On the Importance of Posture
I grew up with both of my parents and grandmother frequently reminding me to stand up straight and relax my knees, and hearing the same from our doctors. This was to help me develop the habit of good posture to protect my spine long term, especially given our family medical history.
Good posture helps with maintaining spinal column health by exercising the core muscles that hold your spine in place, as well as improving blood flow and reducing the strain on your bones and tendons.
For this reason, core exercises or regularly doing exercise that engages your core (the internal muscles that help hold your spine in place) are important for everyone to do. These muscles are also important for maintaining proper form when doing push ups (at any level, from the beginner to advanced push up forms), planks, lunges, and many other exercises where incorrect form can result in long term or systemic injury.

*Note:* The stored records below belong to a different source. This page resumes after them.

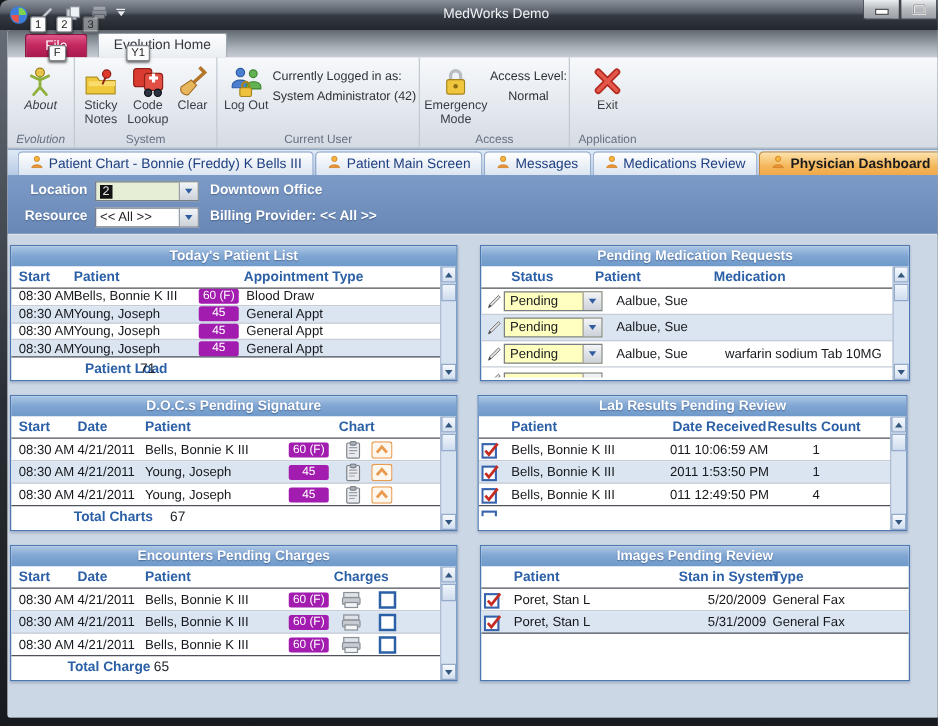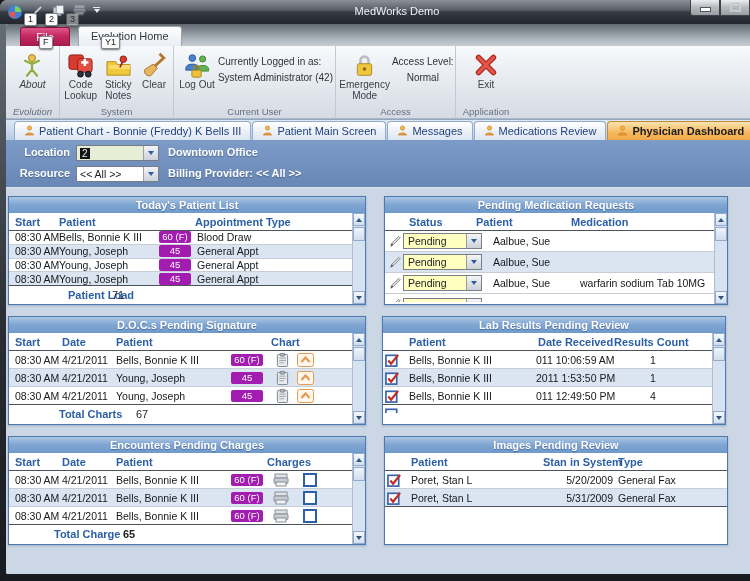"Code Lookup" div.rbtn { order: before "Sticky Notes" -> after "Sticky Notes" }
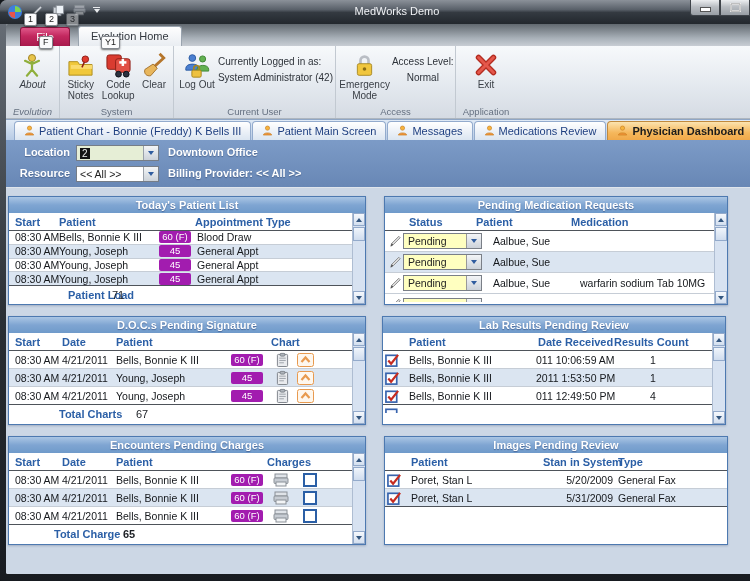"65" span.fvalue { font-weight: bold -> none }
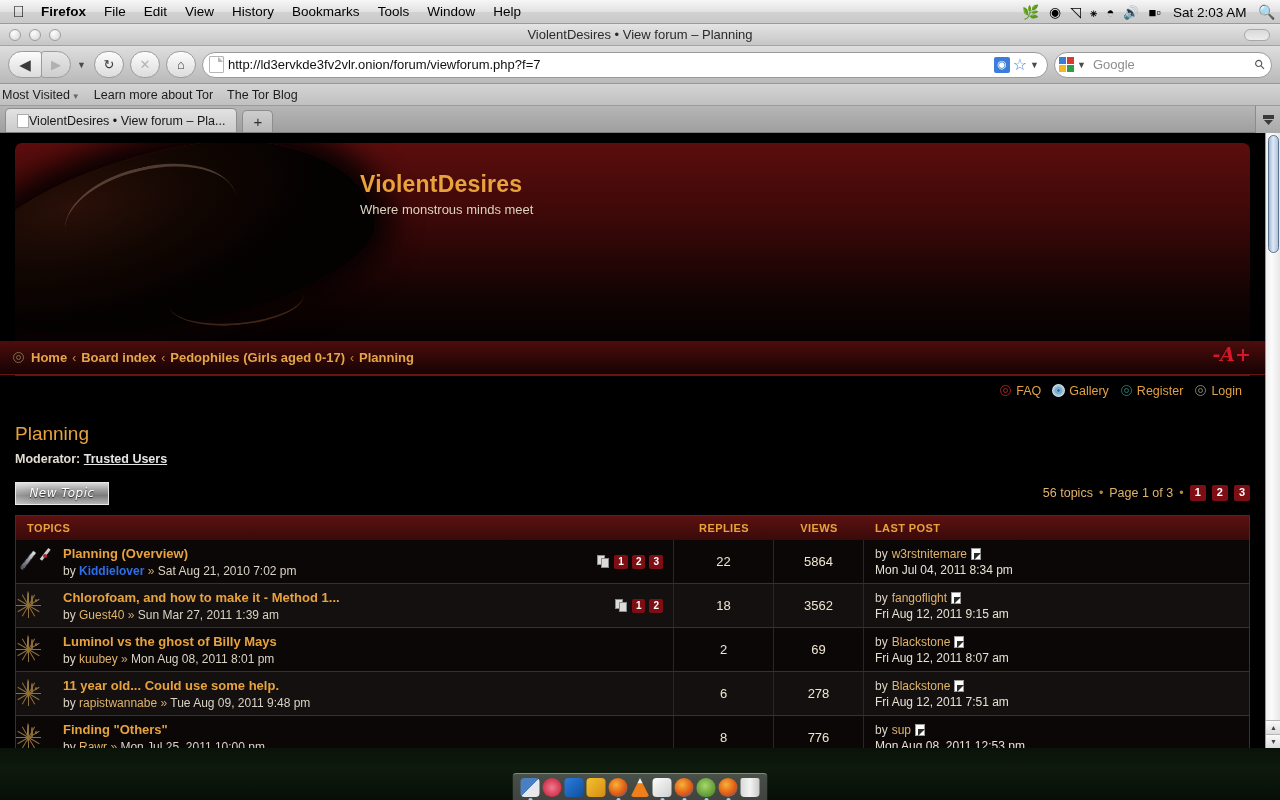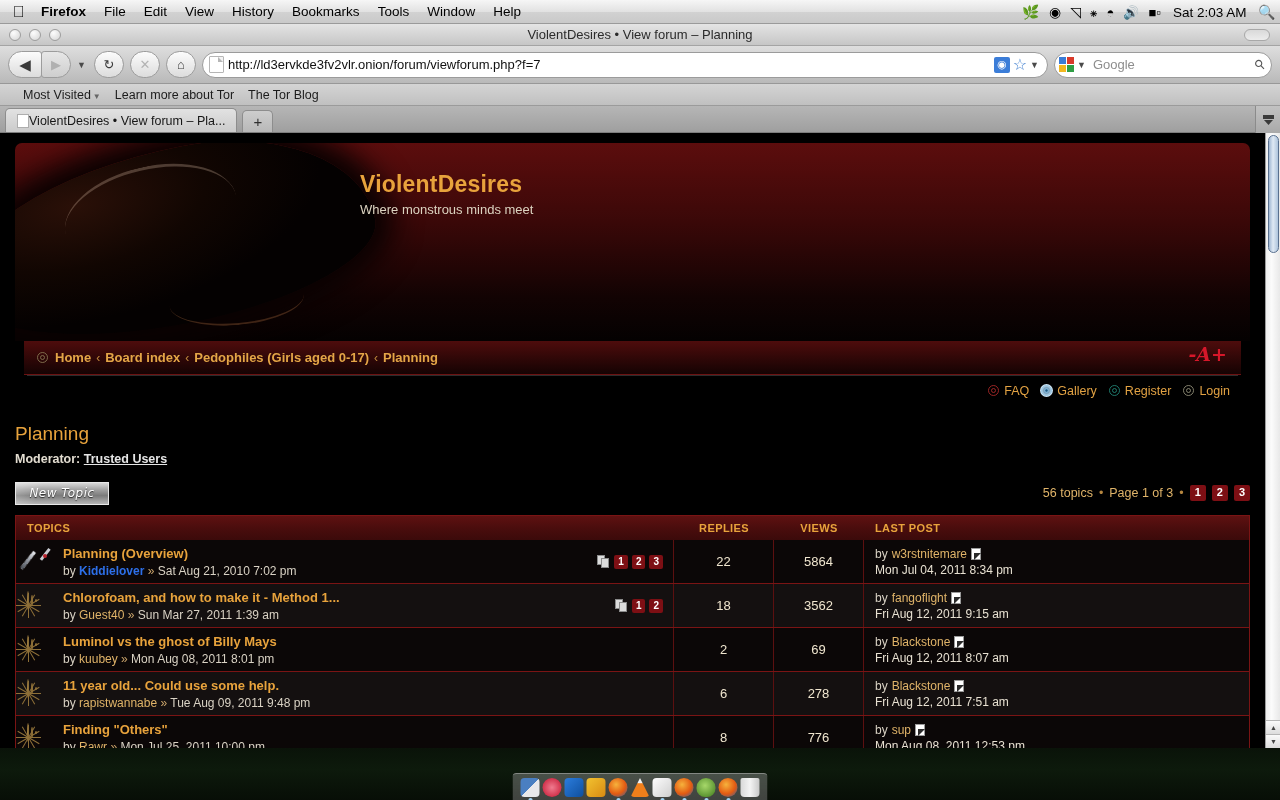"Most Visited ▼" .bookmarkbar { padding-left: 23px -> 2px }
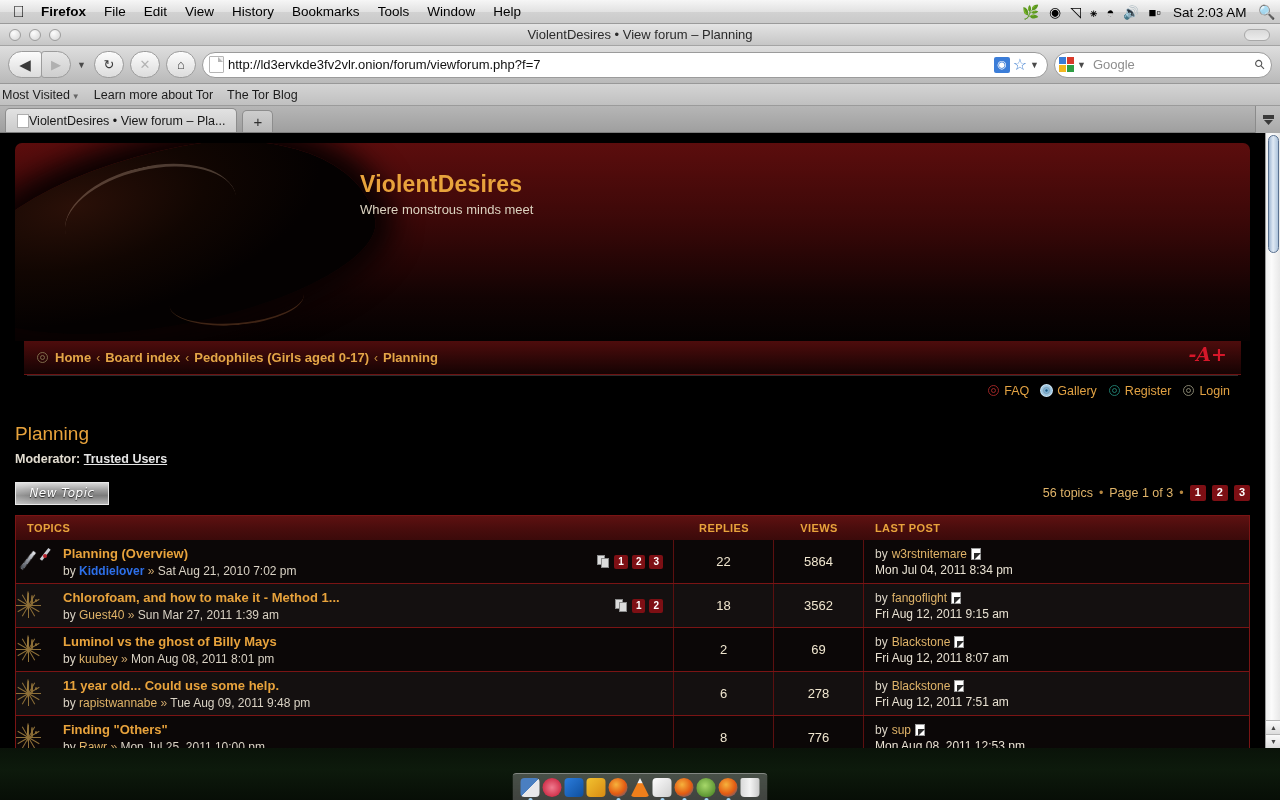"Home" .crumbbar { margin: 0 24px -> 0 0 }
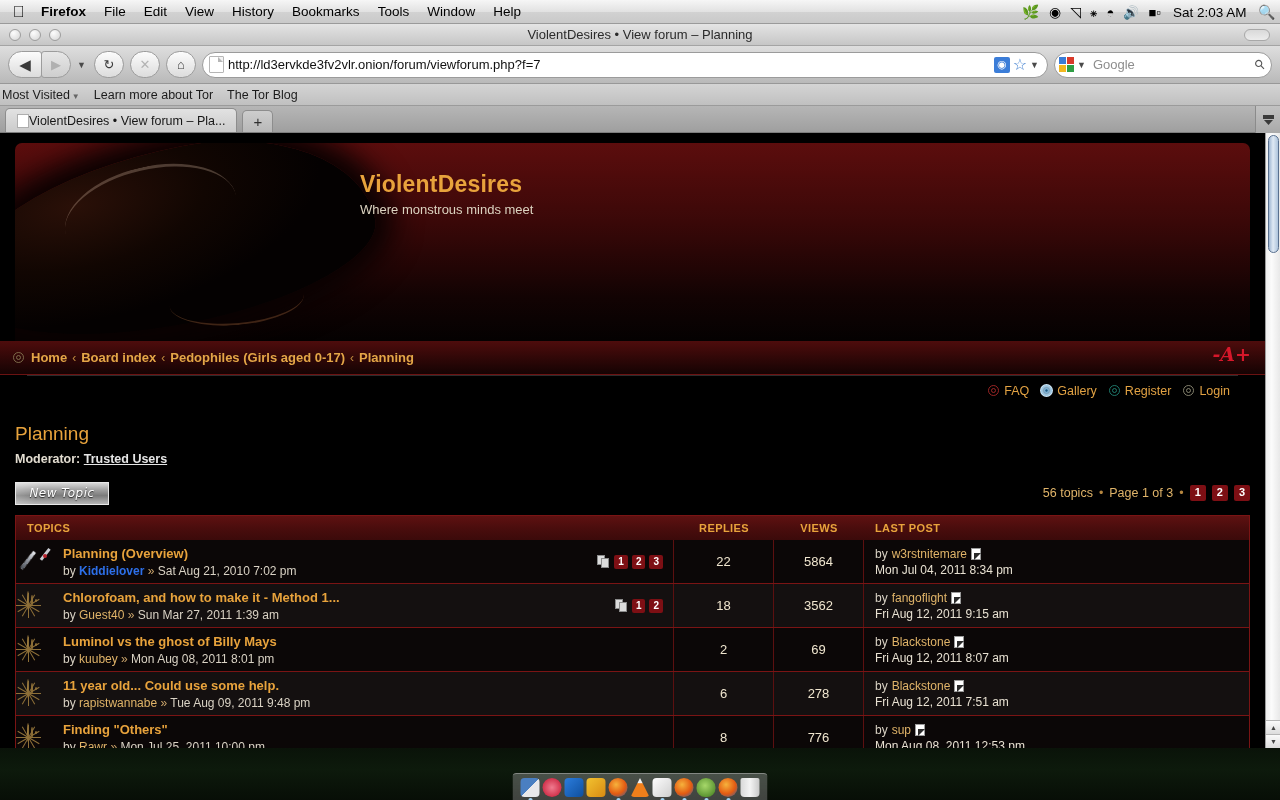"FAQ" .navlinks { margin: 0 27px -> 0 15px }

Some good exercises to do that will exercise your core muscle groups are russian twists, bicycles, planks, pull ups, and push ups (Darebee is a great resource for more of these). Exercise methods that engages your core muscle groups (but are not necessarily the focus) are ballet, many forms of coupled dancing, Irish stepdancing, Scottish highland dancing, yoga, many forms of martial arts and their conditioning exercises (tai chi, jiu jitsu, karate, tae kwon do, aikido, and capoeira are some of the first ones that come to mind), swimming, hiking, walking (when you maintain good posture while taking a walk), or even just making it a habit to sit up straight in your chair.
Some ways to exercise your core throughout the day outside of exercising either for the express purpose or as part of your exercise routine is making sure you have good posture when sitting at your desk, table, workspace, or on your couch; when you are standing to talk, work, cook, or in line; or if you are moving from one place to another either by walking or using a wheelchair or any other mobility aids. You can also take breaks to stretch and move while remaining seated as are listed here on Darebee.
If anyone has additional exercises or methods of exercising not listed here, or resources not listed here, please speak up!